Mit ihrer vom Landessozialgericht zugelassenen Revision rügt die Klägerin eine fehlerhafte Würdigung der gesetzlichen Systematik des § 14 AEntG und dessen Verhältnis zur Insolvenzsicherung von Arbeitsentgeltansprüchen nach §§ 165 ff SGB III.
Verfahrensgang:
Sozialgericht Speyer, S 1 AL 181/16, 25.04.2018
Landessozialgericht Rheinland-Pfalz, L 1 AL 33/18, 22.07.2021
Sämtliche Vorschauen zu den Verhandlungsterminen des Senats an diesem Sitzungstag finden Sie auch in der Terminvorschau 3/23.
Terminbericht
Die Revision der Klägerin ist nach der teilweisen Klagerücknahme im Termin begründet. Der Klägerin steht ein Anspruch auf Insolvenzgeld in Höhe von 41.354,87 Euro zu. Zwar konnten die früheren Arbeitnehmer der Subunternehmerin nicht vor Antragstellung etwaige zukünftige Insolvenzgeldansprüche übertragen; insoweit bestand ein gesetzliches Verbot (§ 171 Satz 1 SGB III). Anders als vom Landessozialgericht angenommen, hat jedoch die Klägerin nicht auf Ansprüche der Arbeitnehmer gegen die Subunternehmerin (also die Schuld einer Dritten), sondern auf Ansprüche auf Mindestlohn aus der Generalunternehmerhaftung (§ 14 AEntG) und damit auf eine Bürgschaftsschuld gezahlt.

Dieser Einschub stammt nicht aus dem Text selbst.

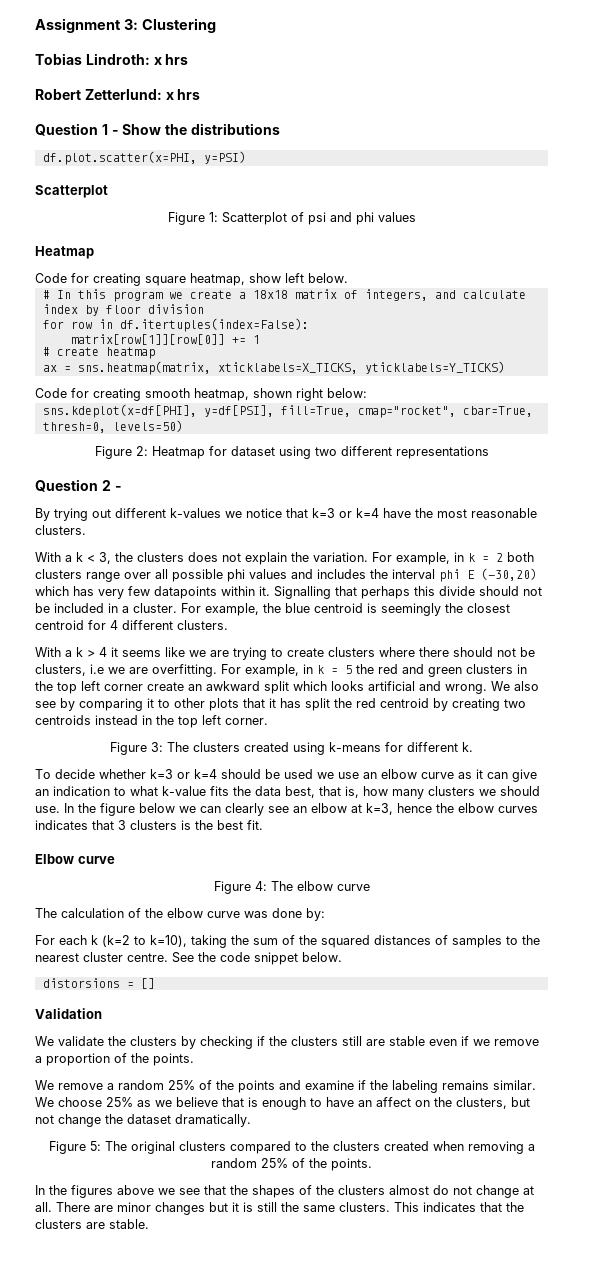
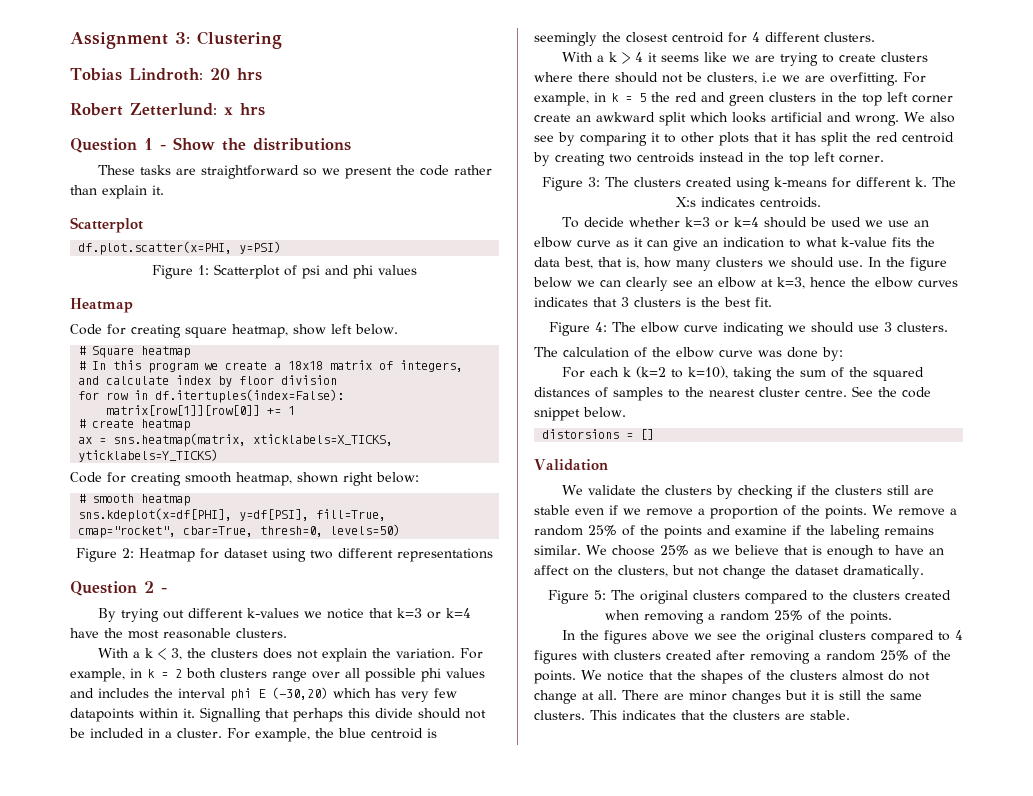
[153,57,162,65] x -> [209,68,230,80] 20
(280, 129) none -> [97,165,492,179] [70,185,164,199] [70,217,143,233] // These tasks are straightforward so we present the code rather than explain it. // Scatterplot
[35,185,108,198] // Scatterplot -> (282, 247) none
(348, 278) none -> [78,346,191,358] // # Square heatmap
(367, 393) none -> [78,494,191,506] // # smooth heatmap
(473, 747) none -> [931,177,956,187] [676,197,821,208] The X:s indicates centroids.
[35,854,115,864] // Elbow curve -> (772, 302) none
(370, 887) none -> [723,322,948,336] indicating we should use 3 clusters.
(194, 1059) // -> (867, 512) none
(200, 1191) none -> [741,630,963,644] [534,650,951,664] [534,670,644,684] the original clusters compared to 4 figures with clusters created after removing a random 25% of the points. We notice

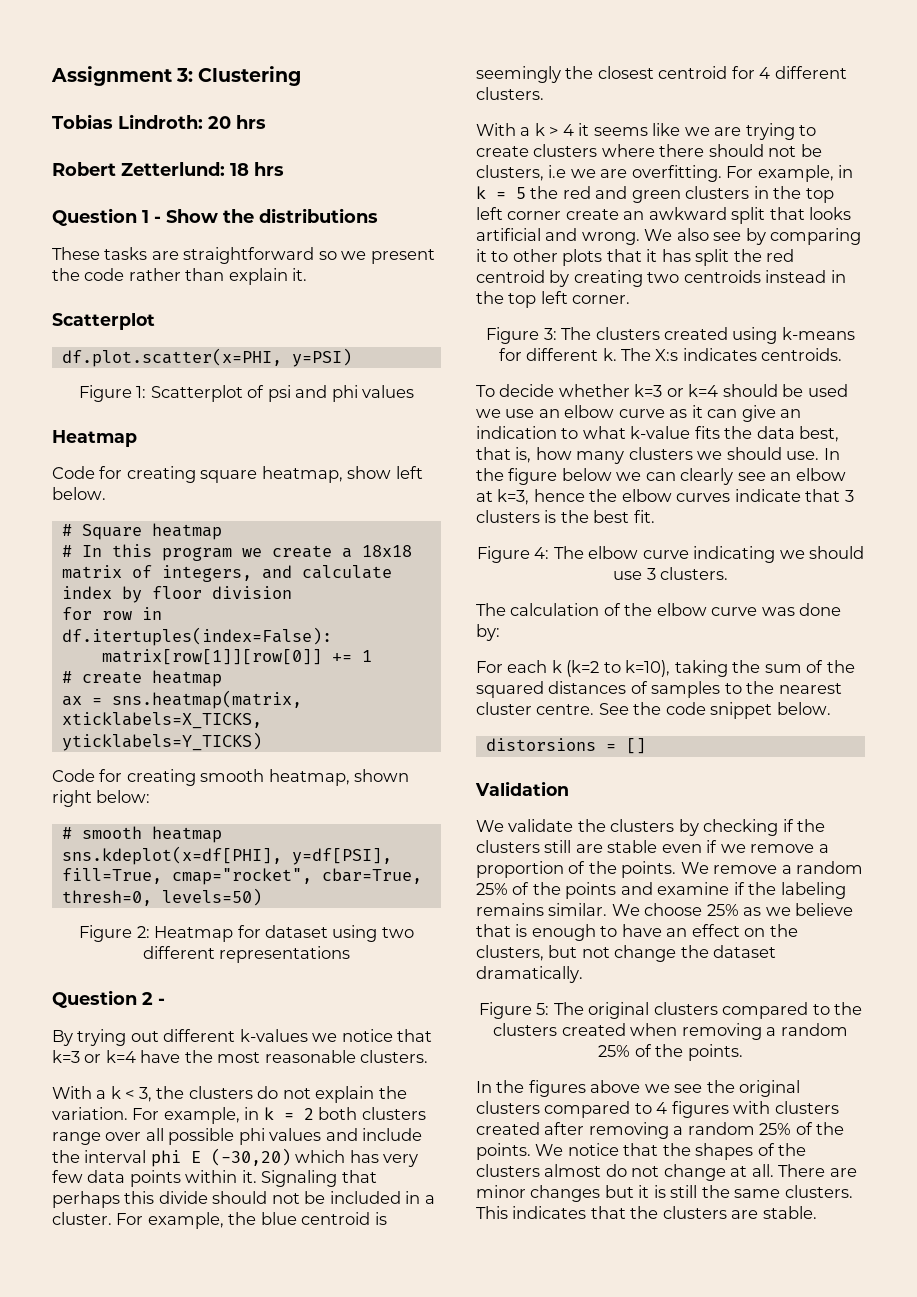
[224,107,233,115] x -> [230,163,249,176] 18
[262,648,292,659] does -> [257,1086,279,1099] do
[98,688,149,698] includes -> [362,1128,423,1141] include
[70,708,134,722] datapoints -> [87,1170,181,1187] data points
[200,707,261,722] Signalling -> [261,1170,338,1187] Signaling
[690,112,728,122] which -> [769,207,805,220] that
[534,297,588,307] indicates -> [734,489,801,502] indicate
[534,565,569,575] affect -> [691,924,740,937] effect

Der Senat war an die anders lautende Auslegung des Vertrags- und Erfüllungsgeschäfts durch das Landessozialgericht nicht gebunden, weil dieses insoweit wesentliche tatsächliche Gesichtspunkte nicht berücksichtigt hatte. Mit der Zahlung auf Ansprüche aus der Generalunternehmerhaftung sind wie bei einer Zahlung auf eine Bürgschaft nach § 774 BGB die Hauptforderungen, also die Arbeitsentgeltansprüche der früheren Arbeitnehmer, auf die Klägerin übergegangen. Damit verbunden war die Berechtigung der Klägerin, Insolvenzgeld als eigenen Anspruch geltend zu machen. § 170 Absatz 1 SGB III, der vorsieht, dass bei Übertragung von Arbeitsentgeltansprüchen auf Dritte vor der Antragstellung auf Insolvenzgeld der Anspruch auf Insolvenzgeld auf diesen Dritten übergeht, gilt auch in Fällen eines gesetzlichen Anspruchsübergangs, wie er hier vorliegt. Sinn und Zweck der Generalunternehmerhaftung erfordern es im Übrigen nicht, im Insolvenzfall dieser Haftung einen Vorrang gegenüber der (zeitlich begrenzten) Sicherung von Arbeitsentgeltansprüchen durch Insolvenzgeld einzuräumen.